George Clooney gives one of his best performances as Matt King - a father who must learn to build a proper and understanding relationship with his daughters and Shailene Woodley is sensational as his eldest daughter Alexandra. 'The Descendants' is a beautifully crafted, gloriously executed example of how to make character cinema - it's a masterpiece.
(dir: Martin Scorsese - UK/France - 126 Mins)
Legendary cinematic auteur Martin Scorsese provides us with his most personal, irrevocably beautiful and simply magical cinematic experience with 'Hugo'. Part escapist fantasy, part homage to the birth of the moving image, this love-letter to youthfulness and to the great 'cinemagician' Georges Melies is a stunning, emotive and tremendously uplifting affair as well as being the single film that has to be experience in 3D.

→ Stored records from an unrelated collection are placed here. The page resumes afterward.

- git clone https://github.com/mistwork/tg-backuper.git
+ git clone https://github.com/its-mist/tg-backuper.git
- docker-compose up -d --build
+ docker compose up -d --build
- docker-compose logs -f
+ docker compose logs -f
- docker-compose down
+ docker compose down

Captured with true Marty style, this is a bold, colourful adventure with breathtaking visuals and soaring camera-work which is brought to life by incredibly intimacy and attention to detail. The performances are a knock-out, with Sir Ben Kingsley, Asa Butterfield and Chloe Grace Moretz all stealing the lime-light. 'Hugo' is a delicate and precious filmic treasure that will be forever cherished and revisited. It's one of Scorsese best-ever films and a film-fan's dream.
(dir: Steve McQueen - UK/USA - 101 Mins)
Rarely does a film affect one so greatly that even after two months, I still cannot shake certain scenes and sounds from my mind. Steve McQueen's 'Shame' is a earth-shattering, poignant and gruelling account of addiction at it's most complex, distressing and dangerous.

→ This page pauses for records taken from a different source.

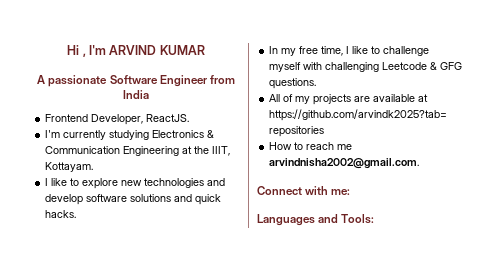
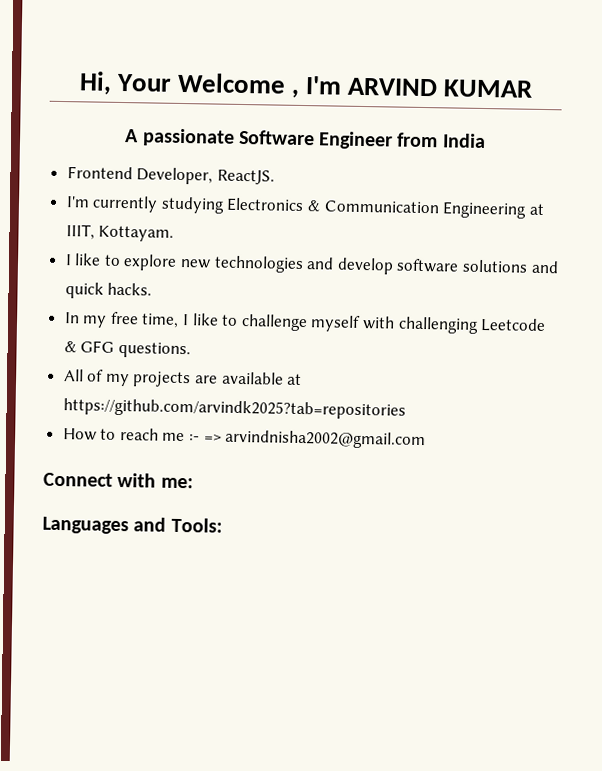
- Hi , I'm ARVIND KUMAR
+ Hi, Your Welcome , I'm ARVIND KUMAR
- I'm currently studying Electronics & Communication Engineering at the IIIT, Kottayam.
+ I'm currently studying Electronics & Communication Engineering at IIIT, Kottayam.
- How to reach me arvindnisha2002@gmail.com.
+ How to reach me :- => arvindnisha2002@gmail.com

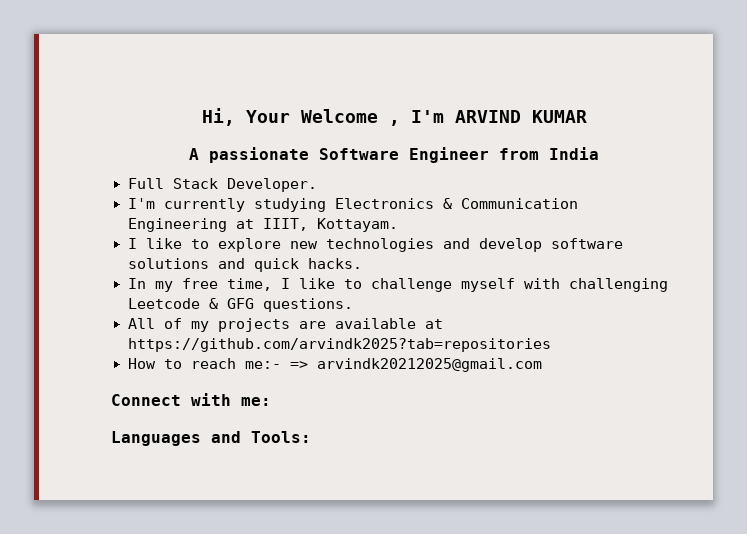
- Frontend Developer, ReactJS.
+ Full Stack Developer.
- How to reach me :- => arvindnisha2002@gmail.com
+ How to reach me:- => arvindk20212025@gmail.com

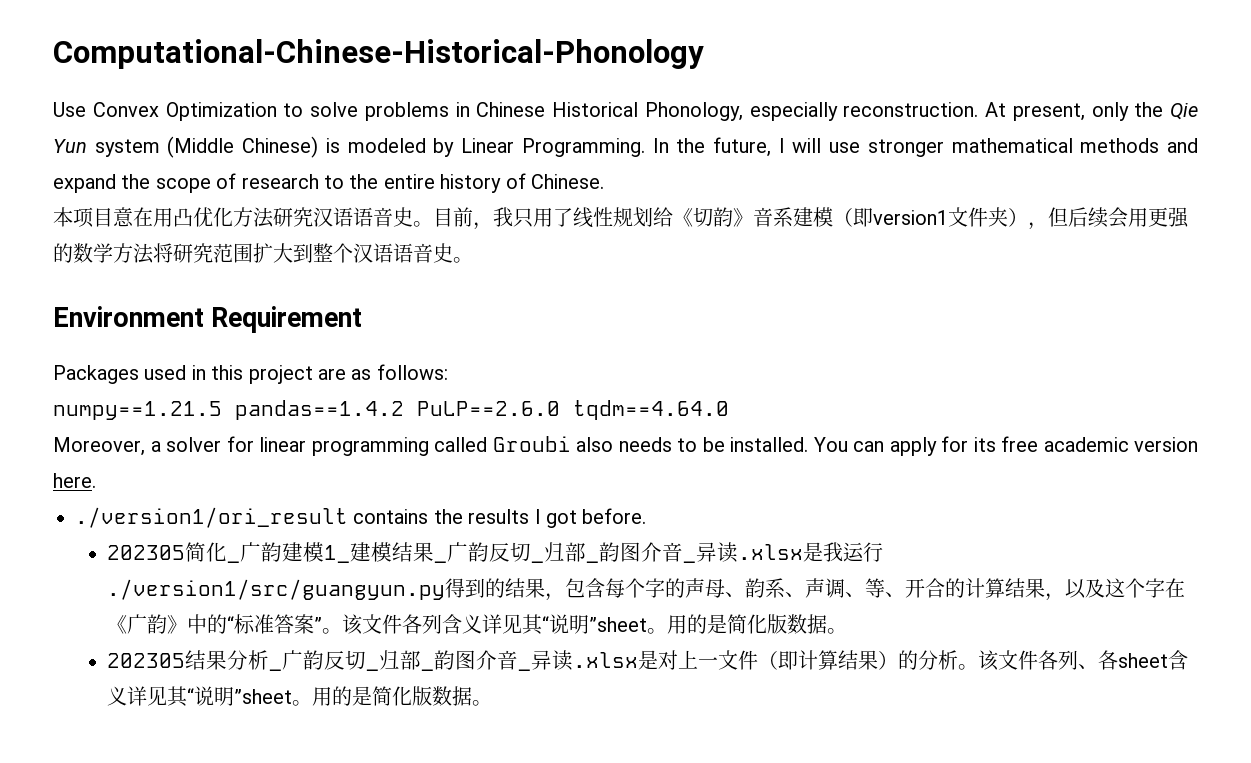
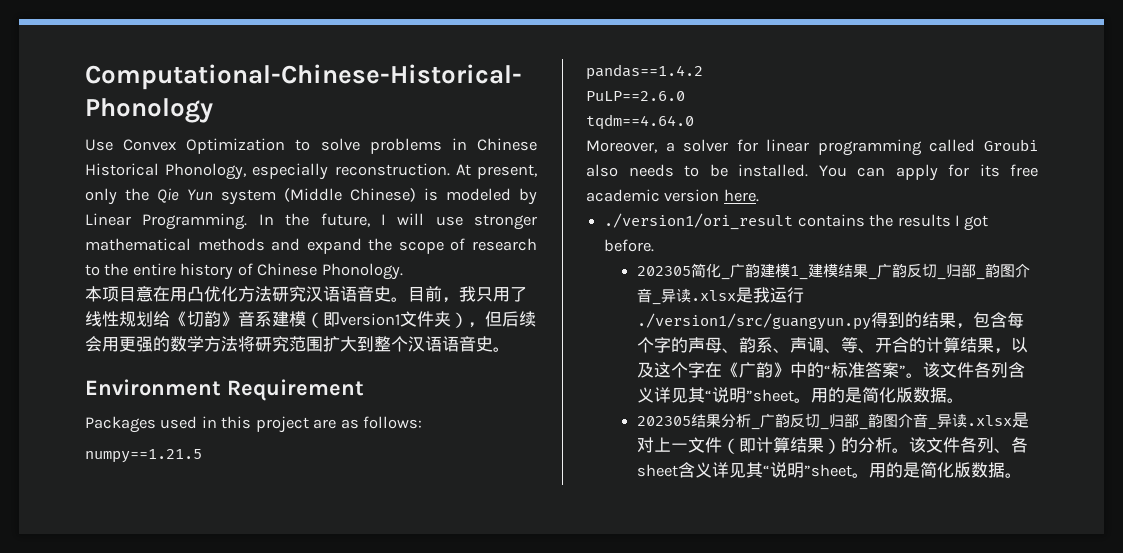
- In the future, I will use stronger mathematical methods and expand the scope of research to the entire history of Chinese.
+ In the future, I will use stronger mathematical methods and expand the scope of research to the entire history of Chinese Phonology.
- numpy==1.21.5 pandas==1.4.2 PuLP==2.6.0 tqdm==4.64.0
+ numpy==1.21.5
+ pandas==1.4.2
+ PuLP==2.6.0
+ tqdm==4.64.0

Michael Fassbender gives the single best performance of the year as Brandon - a man plagued by his raging and uncontrollable sexual urges that rule his life and world. Carey Mulligan gives a second incredible and greatly bold performance this year as his equally damaged sister Sissy who arrives for a prolonged stay at his New York apartment. McQueen's direction is précised and focused; he allows the camera to linger on facial expressions and slight movements and holds the shot for as long as possible making the entire ordeal ridiculously tense and claustrophobic.
This is a graphic and undeniable film aided by breathtaking performances, assured camera motions and the most powerful score one has heard in years. I left 'Shame' speechless and stayed that way for a long time - that's how incredible it is.
(dir: Michel Hazanavicius - France/USA - 100 Mins)
A silent, black and white film about Hollywood's 'Golden Age' from a French director is my favourite film of 2011, no question, and here's why. 'The Artist' is a spellbinding, utterly joyous and truly heart-warming depiction of an era which saw the rise of American cinema; a part of film history that was actually pretty bleak for those working within the Hollywood studios.
Hazanavicius' love-letter to 35mm is not a replica of the past, it's so much more than that. The style, visuals and set designs are flawless, and the film's production fundamentally builds on the silent cinematic format. In fact, this film is so accurate that it deserves to be judged as a silent film and not a modern movie that's chosen to remove the dialogue. Jean Dujardin and Berenice Bejo are immaculate as George Valentin, a silent star threatened by the 'talkies', and Peppy Miller, the new go-to girl in the American film industry.
'The Artist' boasts an incredible toe-tapping score, wonderful performances, quirky cameos and a stunning blend of comedy and tragedy that many films are unable to express, even with dialogue and colour. This is the stand-out film of the year and I cannot express just how much I adore this brave, beautiful and masterful film.